The exercise calls for the lines from the one containing "discount: none -> 3% = 320.84" to the end of the data below to be output exactly, pictures excluded.

[Before-and-after change records]
^^^^^^^^

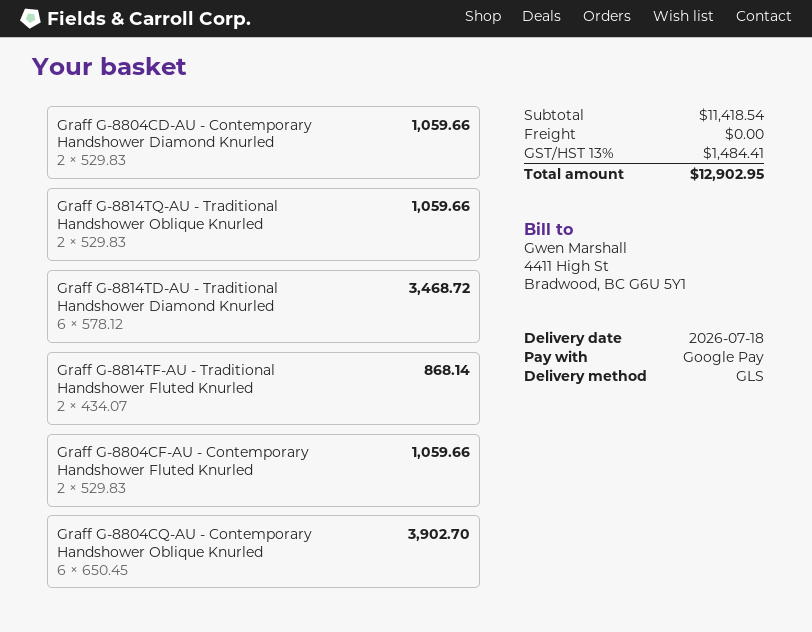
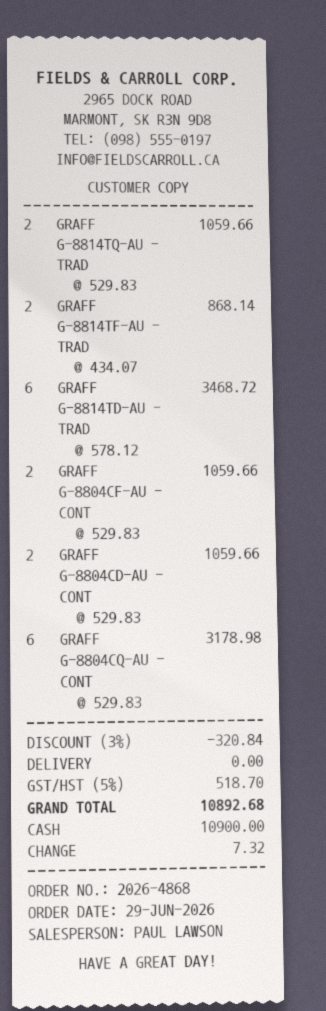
payment method: Google Pay -> cash
Graff G-8804CQ-AU - Contemporary Handshower Oblique Knurled: 6 x 650.45 = 3902.70 -> 6 x 529.83 = 3178.98
discount: none -> 3% = 320.84
tax: 13% = 1484.41 -> 5% = 518.70
total: 12902.95 -> 10892.68

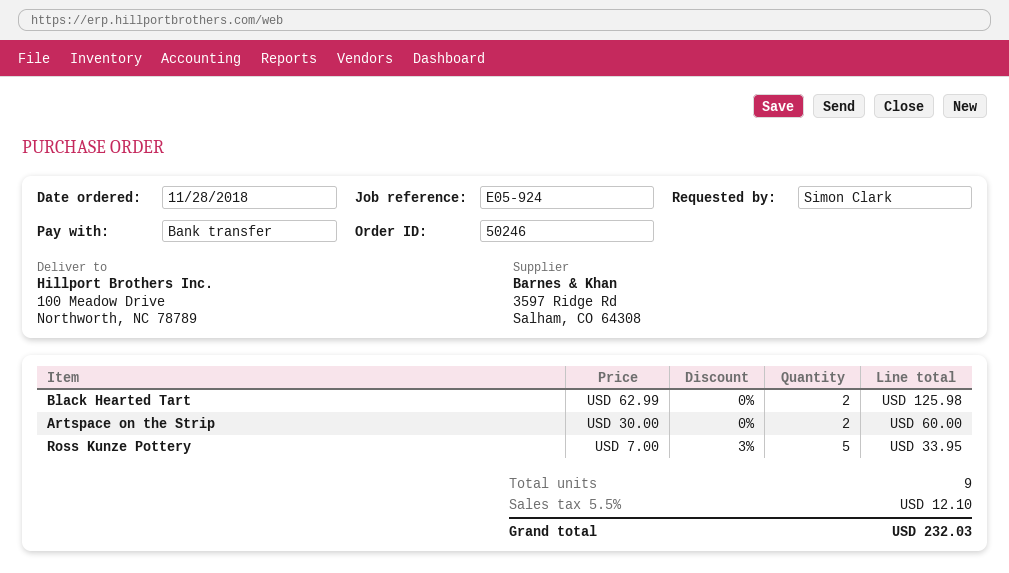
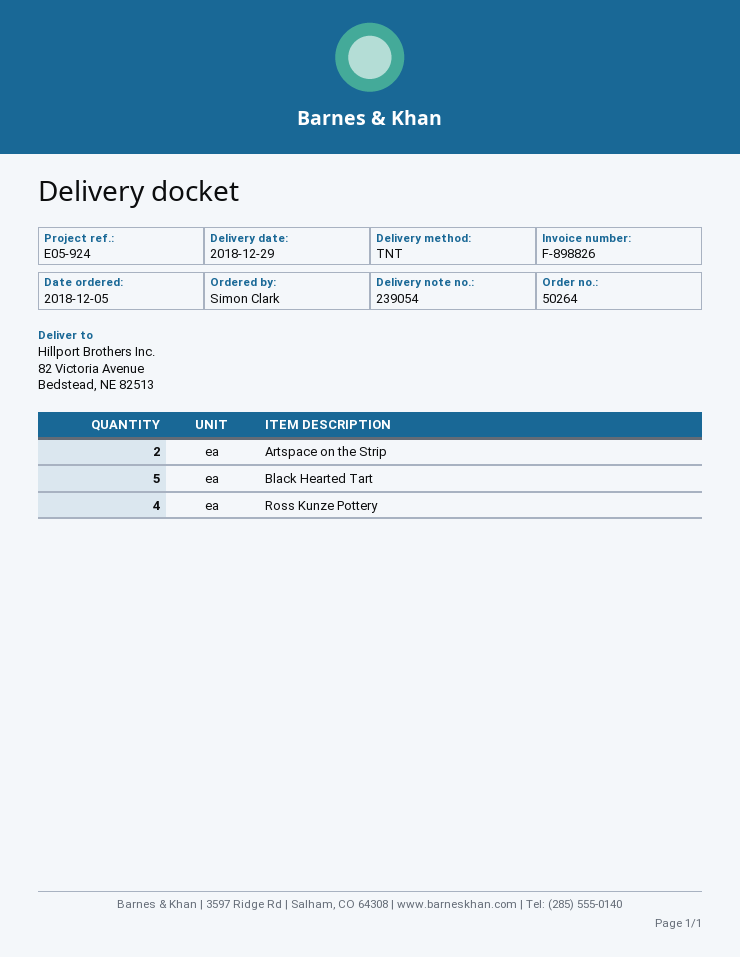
order number: 50246 -> 50264
order date: 2018-11-28 -> 2018-12-05
ship to: 100 Meadow Drive, Northworth, NC 78789 -> 82 Victoria Avenue, Bedstead, NE 82513
Black Hearted Tart: 2 -> 5
Ross Kunze Pottery: 5 -> 4

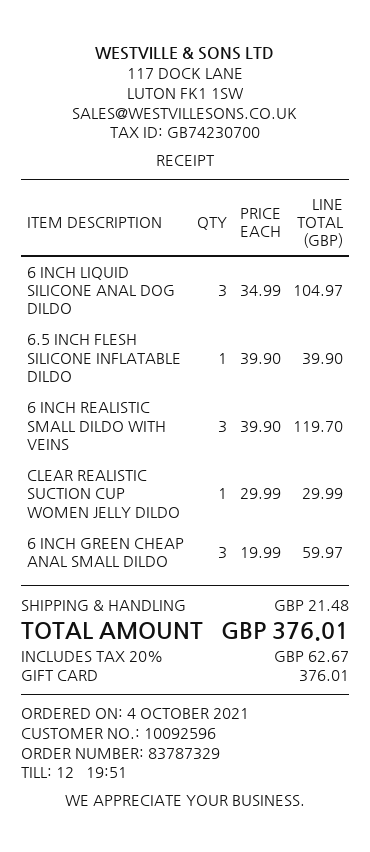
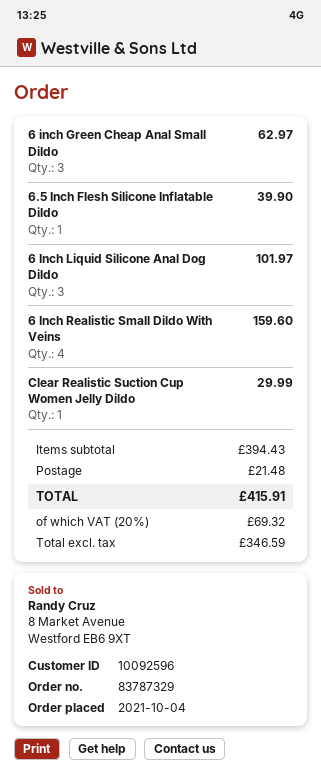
6 INCH LIQUID SILICONE ANAL DOG DILDO: 3 for 104.97 -> 3 for 101.97
6 INCH REALISTIC SMALL DILDO WITH VEINS: 3 for 119.70 -> 4 for 159.60
6 INCH GREEN CHEAP ANAL SMALL DILDO: 3 for 59.97 -> 3 for 62.97
tax: 20% = 62.67 -> 20% = 69.32
total: 376.01 -> 415.91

^^^^^^^^

— WORKED SOLUTION —
discount: none -> 3% = 320.84
tax: 13% = 1484.41 -> 5% = 518.70
total: 12902.95 -> 10892.68

order number: 50246 -> 50264
order date: 2018-11-28 -> 2018-12-05
ship to: 100 Meadow Drive, Northworth, NC 78789 -> 82 Victoria Avenue, Bedstead, NE 82513
Black Hearted Tart: 2 -> 5
Ross Kunze Pottery: 5 -> 4

6 INCH LIQUID SILICONE ANAL DOG DILDO: 3 for 104.97 -> 3 for 101.97
6 INCH REALISTIC SMALL DILDO WITH VEINS: 3 for 119.70 -> 4 for 159.60
6 INCH GREEN CHEAP ANAL SMALL DILDO: 3 for 59.97 -> 3 for 62.97
tax: 20% = 62.67 -> 20% = 69.32
total: 376.01 -> 415.91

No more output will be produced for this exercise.